ANALYSIS OF MAY 30, 2024 SUPREME COURT OPINION

 

(Posted May 30, 2024) Recent SCOTUS news has me wondering whether Justice Alito has June 14 circled on his calendar … Flag Day …

 

Criminal law

The Robes by the beautiful banks of the James hand down one published opinion today, to address what appears to be a novel question of criminal procedure: Where the prosecution and defense negotiate a plea agreement, and the court receives that agreement but has yet to accept or reject it, may the litigants renegotiate it?

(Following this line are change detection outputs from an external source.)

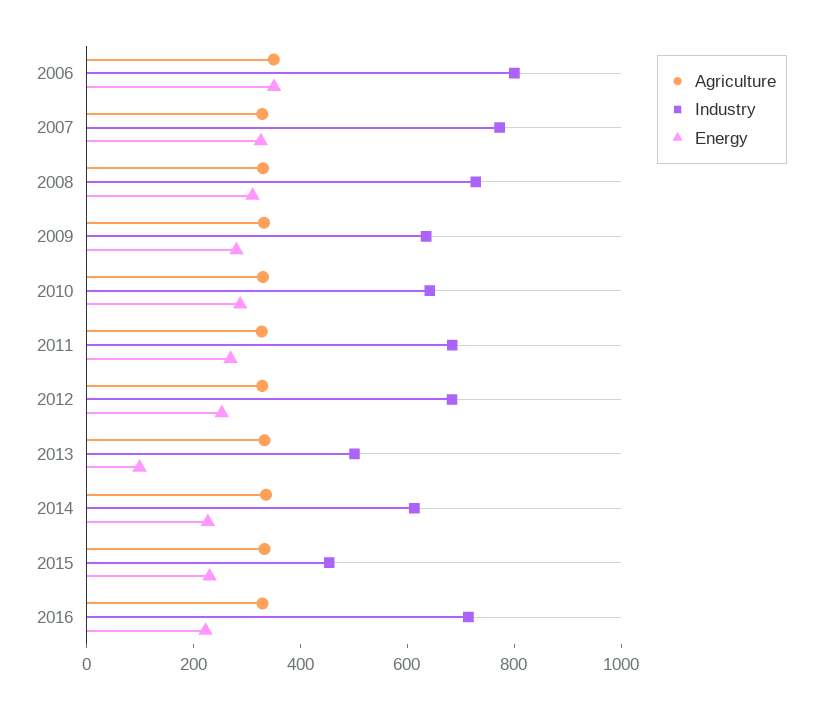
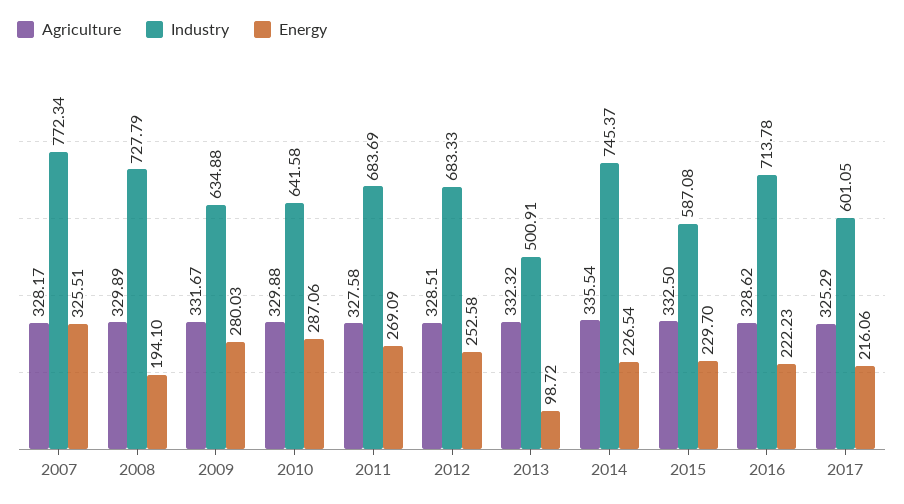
Agriculture, 2006: 350 -> none
Industry, 2006: 800 -> none
Energy, 2006: 350 -> none
Energy, 2008: 300 -> 194.1
Industry, 2014: 600 -> 745.37
Industry, 2015: 450 -> 587.08
Agriculture, 2017: none -> 325.29
Industry, 2017: none -> 601.05
Energy, 2017: none -> 216.06

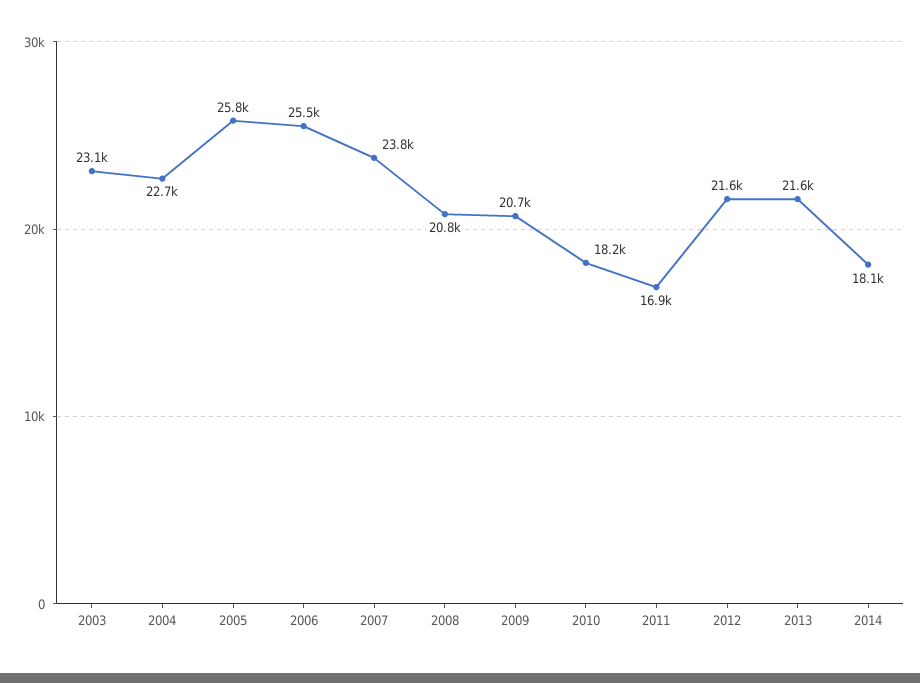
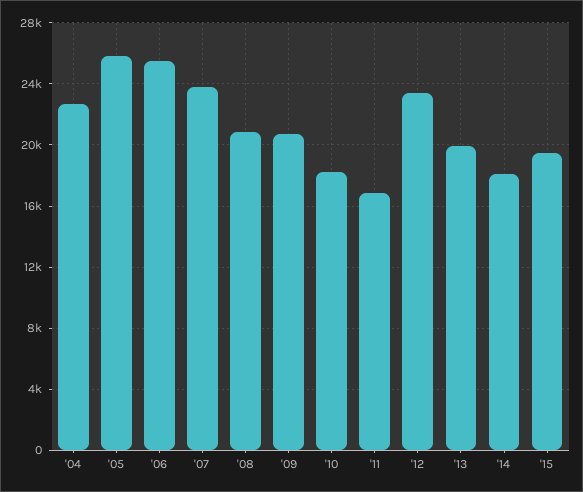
2003: 23100 -> none
2012: 21600 -> 23500
2013: 21600 -> 20000
'15: none -> 19500

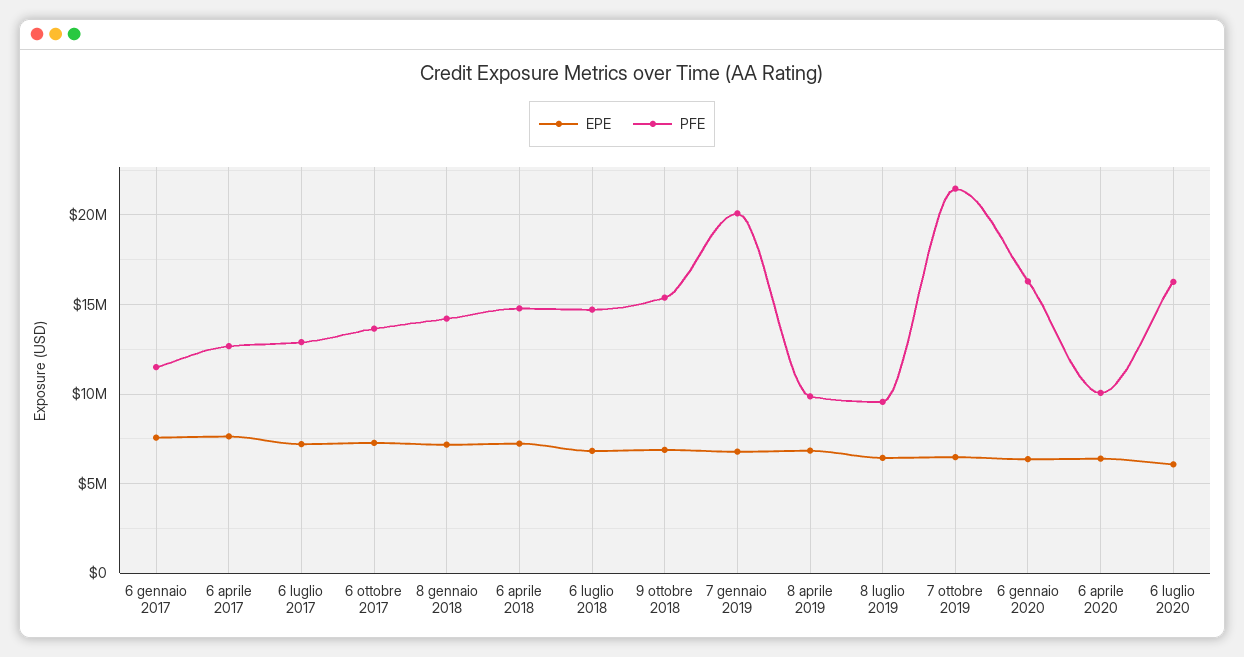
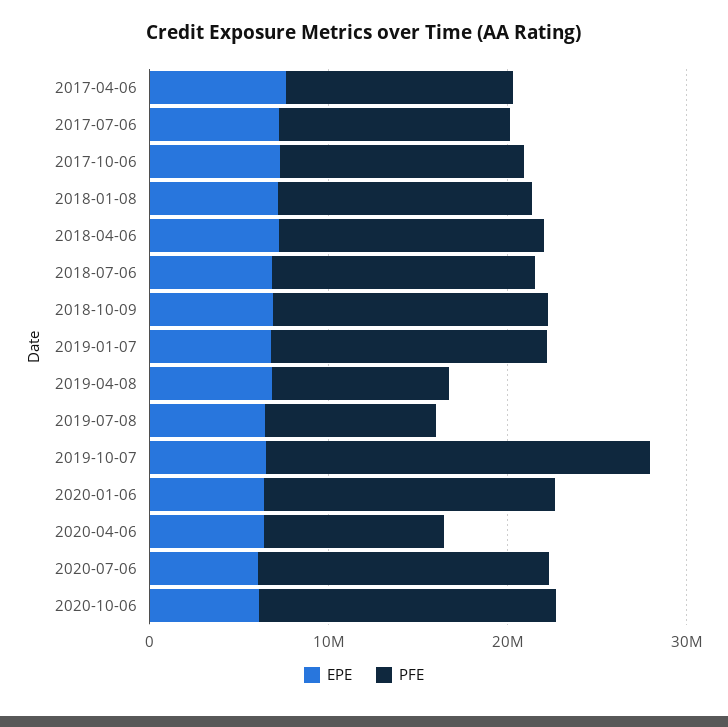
EPE, 6 gennaio 2017: 7500000 -> none
PFE, 6 gennaio 2017: 11500000 -> none
PFE, 7 gennaio 2019: 20000000 -> 16000000
EPE, 2020-10-06: none -> 6000000
PFE, 2020-10-06: none -> 16000000

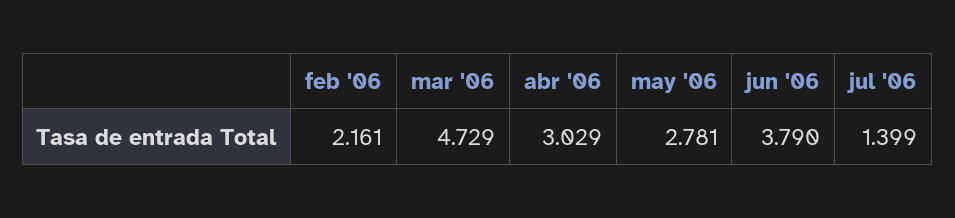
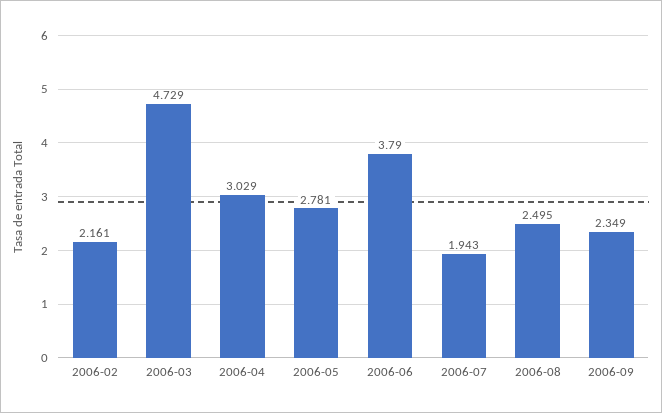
jul '06: 1.399 -> 1.943
2006-08: none -> 2.495
2006-09: none -> 2.349

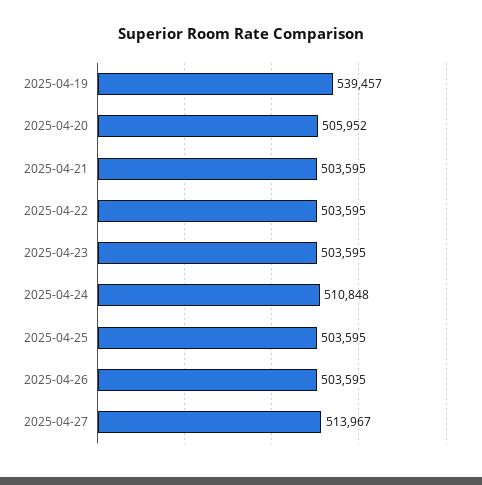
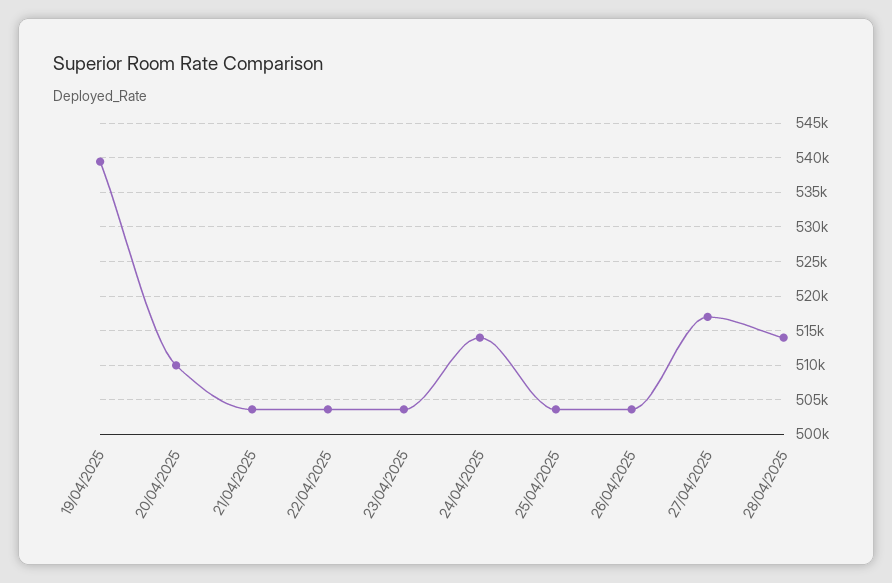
2025-04-20: 505952 -> 510000
2025-04-24: 510848 -> 514000
2025-04-27: 513967 -> 517000
28/04/2025: none -> 514000

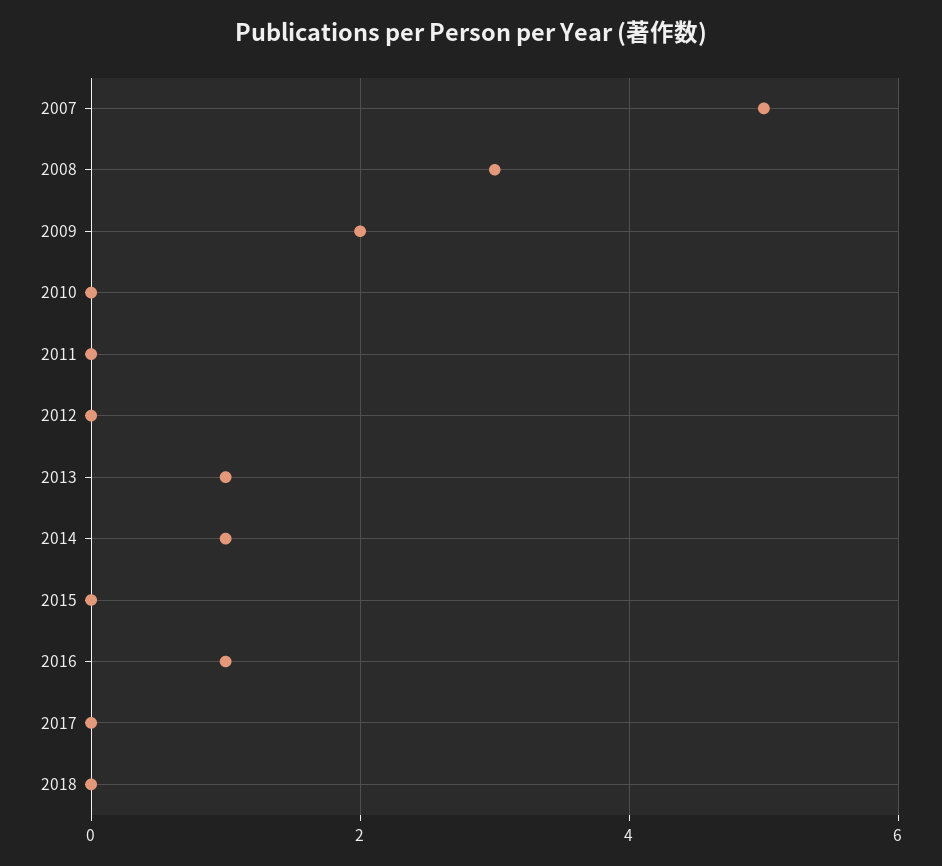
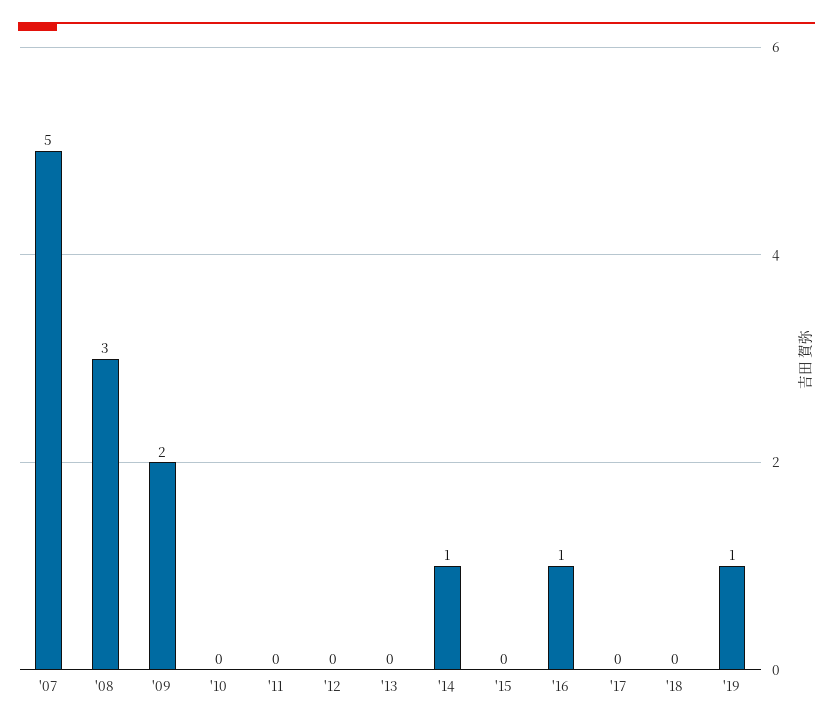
2013: 1 -> 0
'19: none -> 1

Thomas v. Commonwealth began with a Fauquier County indictment for the very serious felony of aggravated malicious wounding, the result of a knife attack that left the victim with permanent injuries. The parties appeared in circuit court on the scheduled jury-trial date in January 2020 and informed the judge that they had reached a plea deal. The court agreed to take the plea and sent the jury home.

The agreement called for a nolo contendere plea to a reduced charge of unlawful wounding – still a felony, but with vastly reduced consequences, including one year of active confinement. The prosecutor told the court that he would have difficulty proving the original charge, as the victim had been intoxicated and couldn’t remember the event; other witnesses were proving unavailable or unreliable. The court accepted the defendant’s conditional plea of guilty while taking the plea agreement under advisement. It set a hearing in April 2020 to accept the plea and sentence the defendant.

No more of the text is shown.